Der SS-Wachmann wurde verurteilt – mit 94 Jahren. Ähnliche Verfahren wird es kaum noch geben. Auch das macht Hanning zur Symbolfigur: Der Schuldspruch gegen ihn erinnert daran, dass zigtausende Mörder, Schreibtischtäter und Mordgehilfen davonkamen. Man darf festhalten: Die Aufarbeitung des NS-Unrechts durch die deutsche Nachkriegsjustiz ist eine Geschichte der Verspätung und Verzögerung. Sie hat gründlich versagt. Ein beschämendes Versagen.

Einige Zahlen: In den drei Westzonen und der Bundesrepublik wurde von 1945 bis 2005 insgesamt gegen 172 294 Personen wegen strafbarer Handlungen während der NS-Zeit ermittelt.
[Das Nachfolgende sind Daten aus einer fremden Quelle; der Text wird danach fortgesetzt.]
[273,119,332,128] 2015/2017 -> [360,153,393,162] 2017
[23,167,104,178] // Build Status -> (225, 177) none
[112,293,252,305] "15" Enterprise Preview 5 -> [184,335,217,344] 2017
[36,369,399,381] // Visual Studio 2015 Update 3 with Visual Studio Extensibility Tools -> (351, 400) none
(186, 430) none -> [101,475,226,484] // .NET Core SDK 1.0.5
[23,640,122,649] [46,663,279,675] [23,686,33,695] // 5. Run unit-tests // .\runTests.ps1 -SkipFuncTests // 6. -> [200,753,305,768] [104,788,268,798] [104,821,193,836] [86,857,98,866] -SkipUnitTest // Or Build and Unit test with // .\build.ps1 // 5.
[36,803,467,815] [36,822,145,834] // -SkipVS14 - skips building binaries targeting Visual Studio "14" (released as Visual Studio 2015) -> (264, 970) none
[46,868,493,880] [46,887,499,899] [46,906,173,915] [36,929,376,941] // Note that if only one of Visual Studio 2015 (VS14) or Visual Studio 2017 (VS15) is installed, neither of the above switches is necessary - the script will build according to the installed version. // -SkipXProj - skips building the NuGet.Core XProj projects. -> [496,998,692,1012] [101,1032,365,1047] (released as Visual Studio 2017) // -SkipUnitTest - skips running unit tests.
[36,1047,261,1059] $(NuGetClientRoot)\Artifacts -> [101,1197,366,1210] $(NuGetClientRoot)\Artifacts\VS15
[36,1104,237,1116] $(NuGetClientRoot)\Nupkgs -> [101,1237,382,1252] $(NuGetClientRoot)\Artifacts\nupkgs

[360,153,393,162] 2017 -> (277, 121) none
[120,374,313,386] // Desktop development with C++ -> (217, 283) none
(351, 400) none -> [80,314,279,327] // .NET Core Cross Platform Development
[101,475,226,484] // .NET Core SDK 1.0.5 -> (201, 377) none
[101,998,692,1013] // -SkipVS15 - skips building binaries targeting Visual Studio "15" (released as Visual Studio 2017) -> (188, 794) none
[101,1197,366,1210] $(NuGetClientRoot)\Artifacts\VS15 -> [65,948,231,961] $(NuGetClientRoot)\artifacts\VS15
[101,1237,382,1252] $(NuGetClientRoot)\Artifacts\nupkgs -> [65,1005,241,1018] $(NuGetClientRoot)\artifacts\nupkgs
Das ist angesichts der monströsen Verbrechen und der Zahl der daran Beteiligten Menschen nur ein winziger Teil. Das hatte seine Gründe: Im Justizapparat saßen anfangs dieselben Leute wie einst in der NS-Zeit. Viele machten sich nur mit Widerwillen an die Arbeit. Auch politisch wurde auf eine Beendigung der Verfahren gedrängt, dafür sorgten schon zahllose Amnestiegesetze.